In the main breaker panel there are two seperate 30 Amp breakers that
each have a very large wire coming out of them. They aren't connected
like a double pole and aren't next to each other like a double pole
breaker. The two wires run into a single cable along with another
large wire wired to the neutral bus. The label on the cable is
"E32071 (UL) 3 CDRS AWG 6 TYPE SE CABLE STYLE U TYPE XHHW CDRS 600V".

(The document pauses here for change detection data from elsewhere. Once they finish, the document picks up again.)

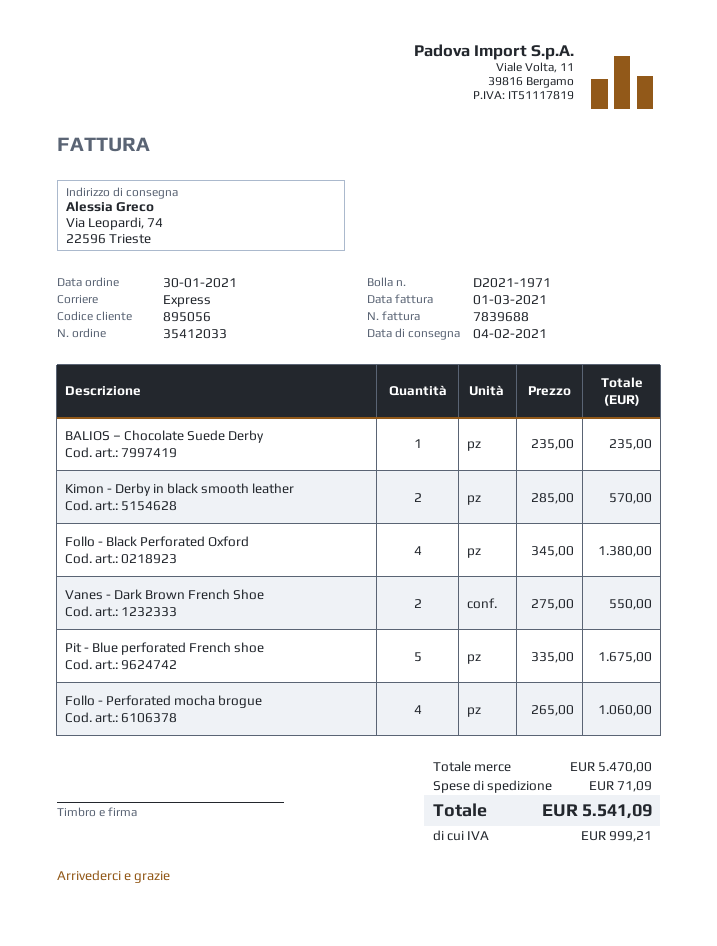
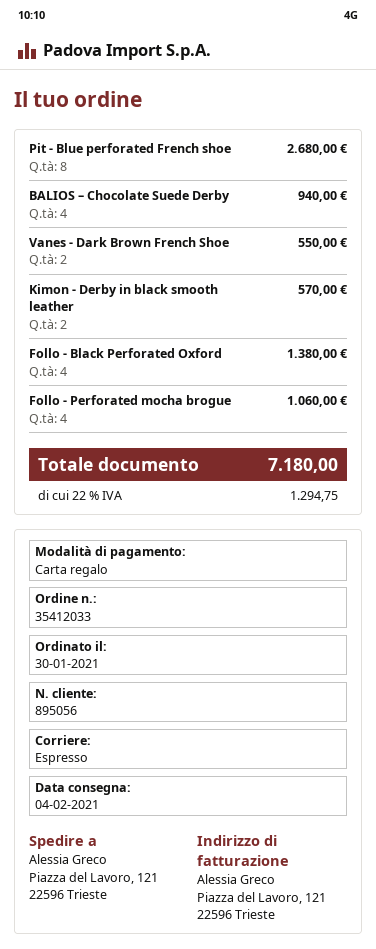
ship to: Via Leopardi, 74, 22596 Trieste -> Piazza del Lavoro, 121, 22596 Trieste
BALIOS – Chocolate Suede Derby: 1 for 235.00 -> 4 for 940.00
Pit - Blue perforated French shoe: 5 for 1675.00 -> 8 for 2680.00
shipping: 71.09 -> none
tax: 999.21 -> 1294.75
total: 5541.09 -> 7180.00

Now, the cable goes out of the house and through the air to the first
building (Building A). Outside Building A there are severla wired
wired and taped together. One of the hot wires runs into bulding A
and the other wire splits into building A and also heads off to the
other building (Building B). Inside building A there is a fuse box
and the hot and neutral wires run to the normal connections. The
other hot wire and the split from the netural run through the air to
building B where the neutral and other hot wire run into a fuse box
and throughout the building.

Now for the question. I would like to replace the wires in the air
from A to B and replace the fuse boxes with a circuit panel. What I'm
considering is running both hots and the neutral into a 6 circuit
panel inside Building A and then running 1 circuit in A and 3 circuits
over to B through some underground conduit. The other issue that I
see is that currently at the splice outside building A the heavy wire
is spliced to some smaller old wire, it looks like around 10 gauge,
that runs from the outside into the building. I'm guessing that if I
splice the heavy wire coming from the house to a line into Building A
I need to keep it the same guage, right?

Sorry for the long explanation, but I wanted to try and explain the
situation better. If a picture would help, I can sketch one quick and
post it to my website. Any thoughts that you have would be great.